7

When I try to optimize my code, for a very long time I've just been using a rule of thumb that addition and subtraction are worth 1, multiplication and division are worth 3, squaring is worth 3 (I rarely use the more general pow function so I have no rule of thumb for it), and square roots are worth 10. (And I assume squaring a number is just a multiplication, so worth 3.)

Here's an example from a 2D orbital simulation. To calculate and apply acceleration from gravity, first I get distance from the ship to the center of earth, then calculate the acceleration.

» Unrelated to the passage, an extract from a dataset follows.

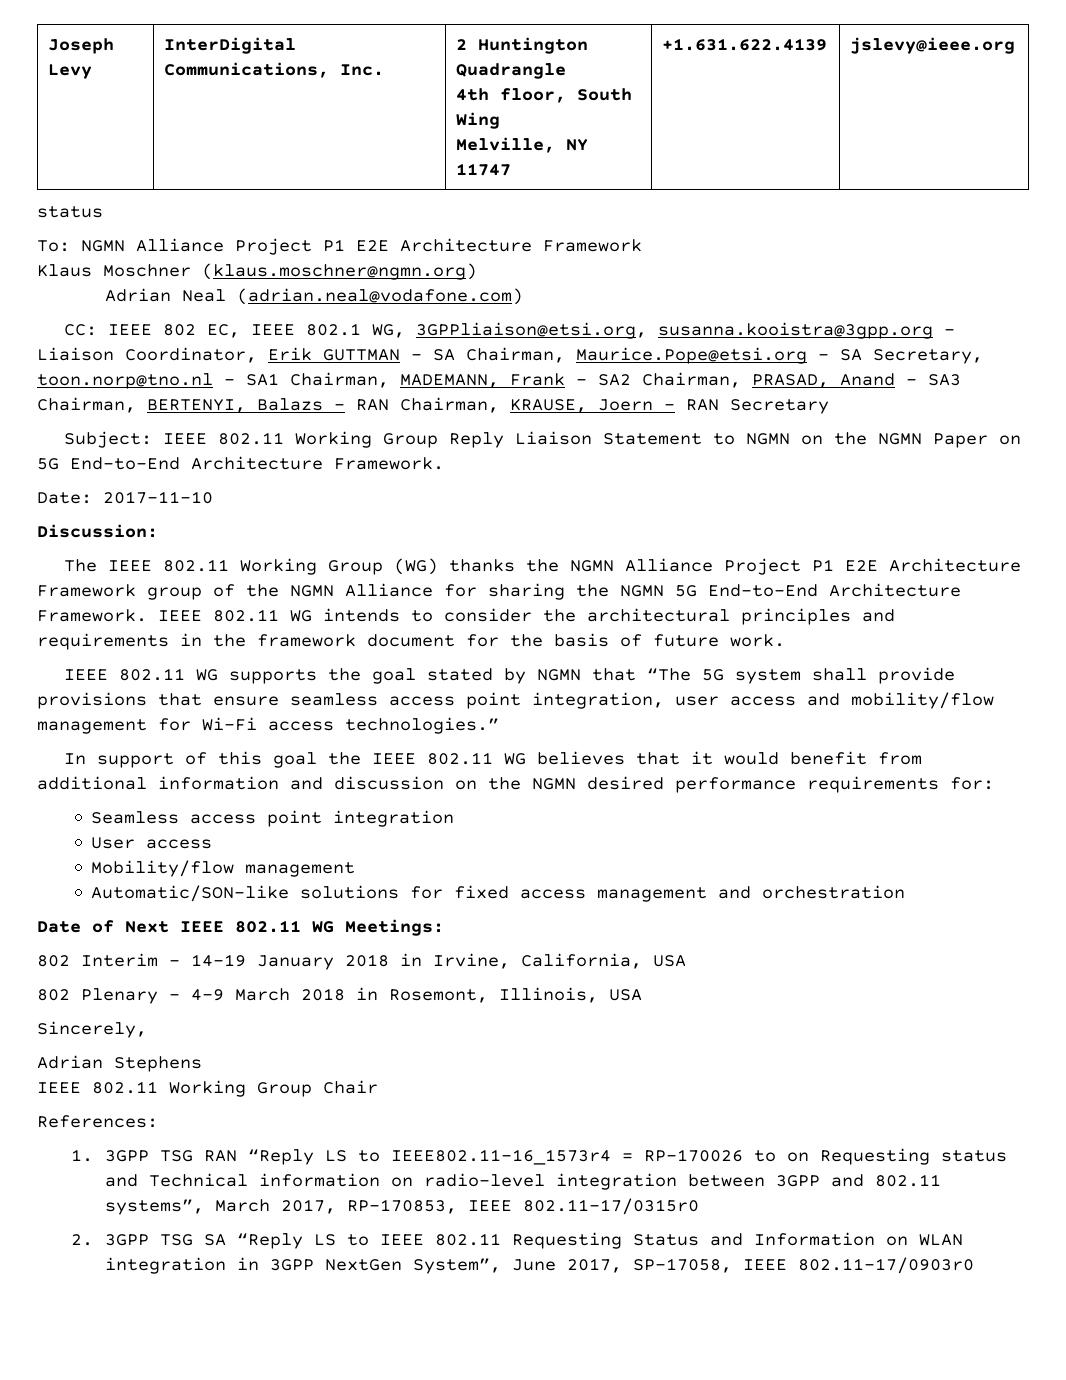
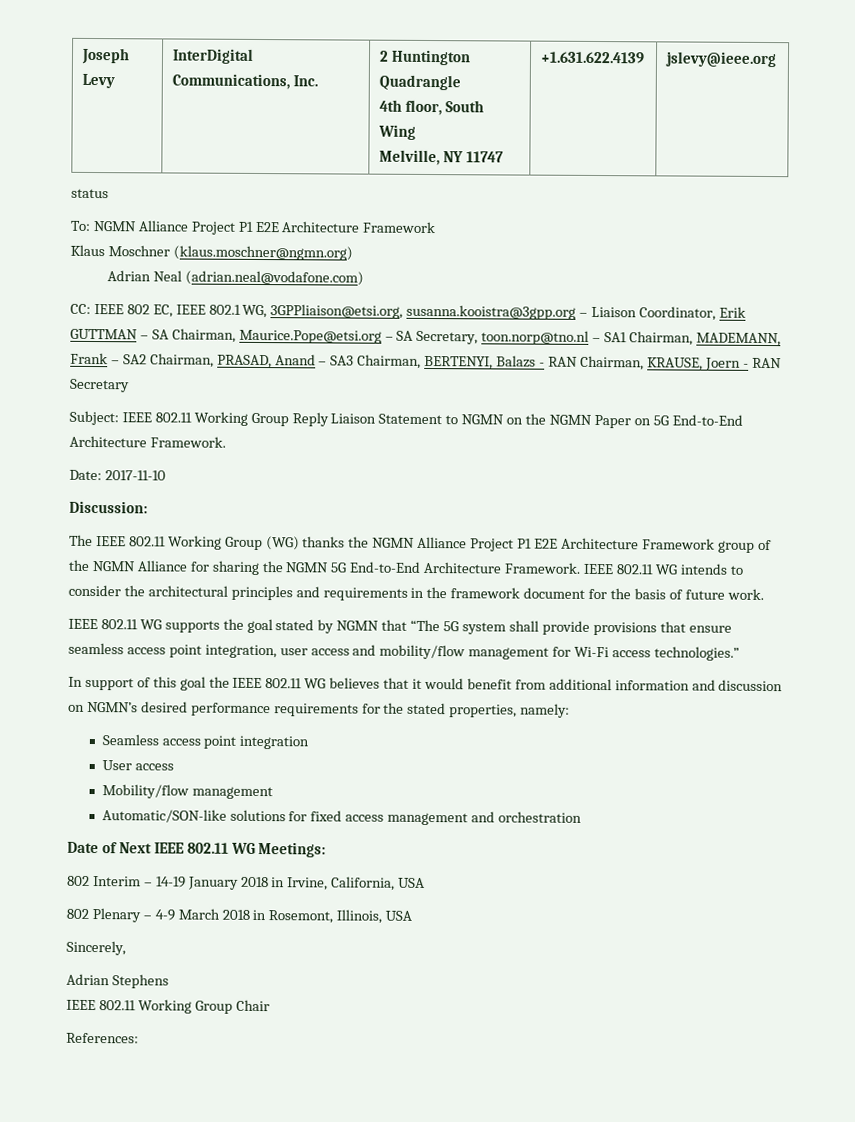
- In support of this goal the IEEE 802.11 WG believes that it would benefit from additional information and discussion on the NGMN desired performance requirements for:
+ In support of this goal the IEEE 802.11 WG believes that it would benefit from additional information and discussion on NGMN’s desired performance requirements for the stated properties, namely:
- 1. 3GPP TSG RAN “Reply LS to IEEE802.11-16_1573r4 = RP-170026 to on Requesting status and Technical information on radio-level integration between 3GPP and 802.11 systems”, March 2017, RP-170853, IEEE 802.11-17/0315r0
- 2. 3GPP TSG SA “Reply LS to IEEE 802.11 Requesting Status and Information on WLAN integration in 3GPP NextGen System”, June 2017, SP-17058, IEEE 802.11-17/0903r0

D = sqrt( sqr(Ship.x - Earth.x) + sqr(Ship.y - Earth.y) ); // this is worth 19
A = G*Earth.mass/sqr(D);                                   // this is worth 9, total is 28

However, notice that in calculating D, you take a square root, but when using it in the next calculation, you square it. Therefore you can just do this:

A = G*Earth.mass/( sqr(Ship.x - Earth.x) + sqr(Ship.y - Earth.y) ); // this is worth 15

So if my rule of thumb is true, I almost cut in half the cycle time.

However, I cannot even remember where I heard that rule before. I'd like to ask what is the actual cycle times for those basic arithmetic operations?

Assumptions:

  • everything is a 64-bit floating number in x64 architecture.
  • everything is already loaded into registers, so no worrying about hits and misses from caches or memory.
  • no interrupts to the CPU
  • no if/branching logic such as look ahead prediction

Edit: I suppose what I'm really trying to do is look inside the ALU and only count the cycle time of its logic for the 6 operations. If there is still variance within that, please explain what and why.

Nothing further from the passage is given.